– Плох я стал, Ефим. Не могу ходить по лестницам…
Но вот он опять дома.
Он сидит на диване, отдыхает после обеда. К дочери пришли друзья, она собирается идти с ними в кинематограф.
Он задумался. Взгляд остановился на чем-то, чего он не видит. Он весь занят своей мыслью. Забыв об окружающих, произносит:
– Жить скучно, а умирать страшно.
Все замолкают. Он смущен. Недоволен собой. Хмурится.
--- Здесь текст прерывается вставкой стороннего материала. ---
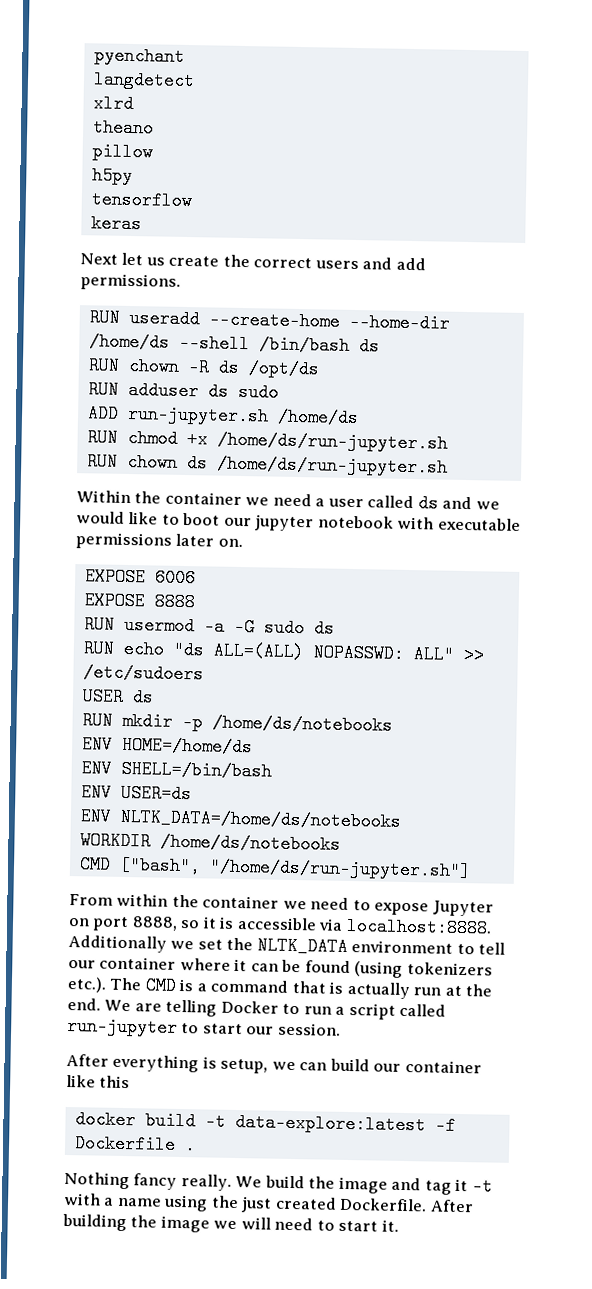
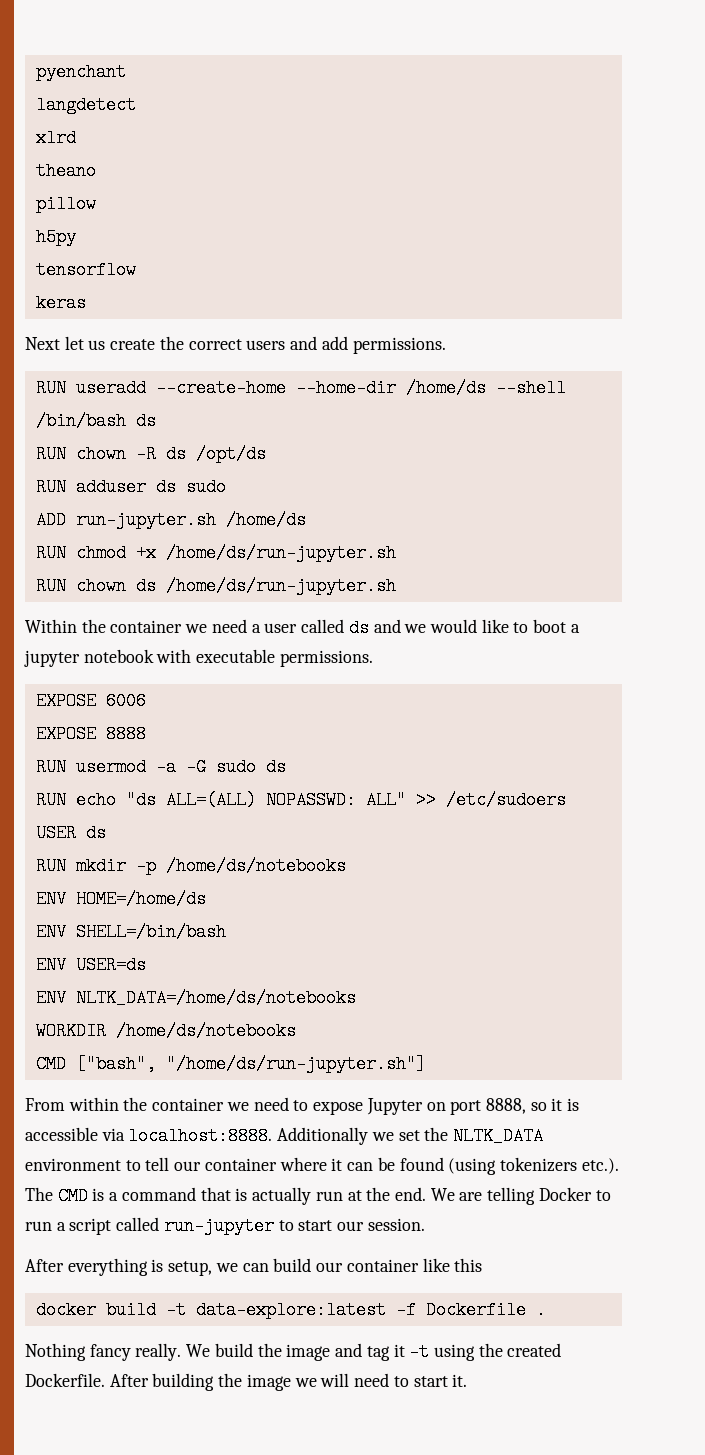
- Within the container we need a user called ds and we would like to boot our jupyter notebook with executable permissions later on.
+ Within the container we need a user called ds and we would like to boot a jupyter notebook with executable permissions.
- We build the image and tag it -t with a name using the just created Dockerfile.
+ We build the image and tag it -t using the created Dockerfile.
Из передней доносится звонок: кто-то еще пришел.
Серов резко поднимается, просит принести ему шубу и шапку и уходит через черный ход.
Два часа он провел в тот вечер у Трояновского. Что его потянуло туда? Может быть, то, что Трояновский – врач.
В десятом часу поехал к Остроухову. Приятно было находиться в этой квартире-музее, приятно было сознавать, что хозяин, отличающийся таким тонким вкусом, собрал столько его вещей.
У Остроухова, как всегда, – приобретения, как всегда, исключительные по интересу, редкие по удаче. Он открыл папку с рисунками, показал новые, действительно интересные.
Когда Серов пришел, у Остроухова сидел Черногубов – хранитель Третьяковской галереи, – говорил с ним о делах. Разговор окончили втроем. Черногубов откланялся, ушел.
Вошла жена Остроухова, спросила о здоровье. Серов рассказал, что был у доктора Плетнева, со вздохом пожаловался, что придется выполнять режим. Надежда Петровна осведомилась о здоровье Ольги Федоровны, о детях. Вспомнив о детях, Серов помрачнел: что с ними будет, когда он умрет… Остроухова перевела на другую тему, стала говорить о музыке: об операх Вагнера, о дирижере Никише, о постановке «Снегурочки»; Остроухов опять достал папку – никак не мог насмотреться на свои новые приобретения.
Серов развеселился наконец, много говорил, острил, смеялся. Хозяева были рады, что его хоть ненадолго оставила мысль о смерти. В первом часу ночи он возвращался домой. Сонный ванька изредка подхлестывал лошаденку. А Серов думал.
О чем он думал в ту ночь? О завтрашнем сеансе у Щербатовых? Или о том, что через три-четыре дня должен прийти Грабарь, принести последние главы монографии? Талантливый он человек, Грабарь: и писатель и художник. Интересно, что он там написал о последних его работах? Ведь их столько, столько… Одних портретов, сейчас даже припомнить трудно, сколько их за последнее время написано. И все разные. Качалов, Станиславский, Москвин, Карсавина – это одно, потом Павлова – это уже немножко не то, Грузенберги, Гиршман – это старое, впрочем, в Гиршмане есть и новое. А Олив, а Орлова – все они не похожи друг на друга. Рубинштейн – это уж совсем особое. Морозов, Ливен, Муромцев, Балина – всех не перечтешь. А теперь на очереди Генриетта Гиршман, Ламанова, Стахович, Щербатова. И опять все разные. Это только портреты. А остальные работы? Петр. Греция. Басни. Наконец-то первые двенадцать увидят свет. Уже есть договор с Кнебелем.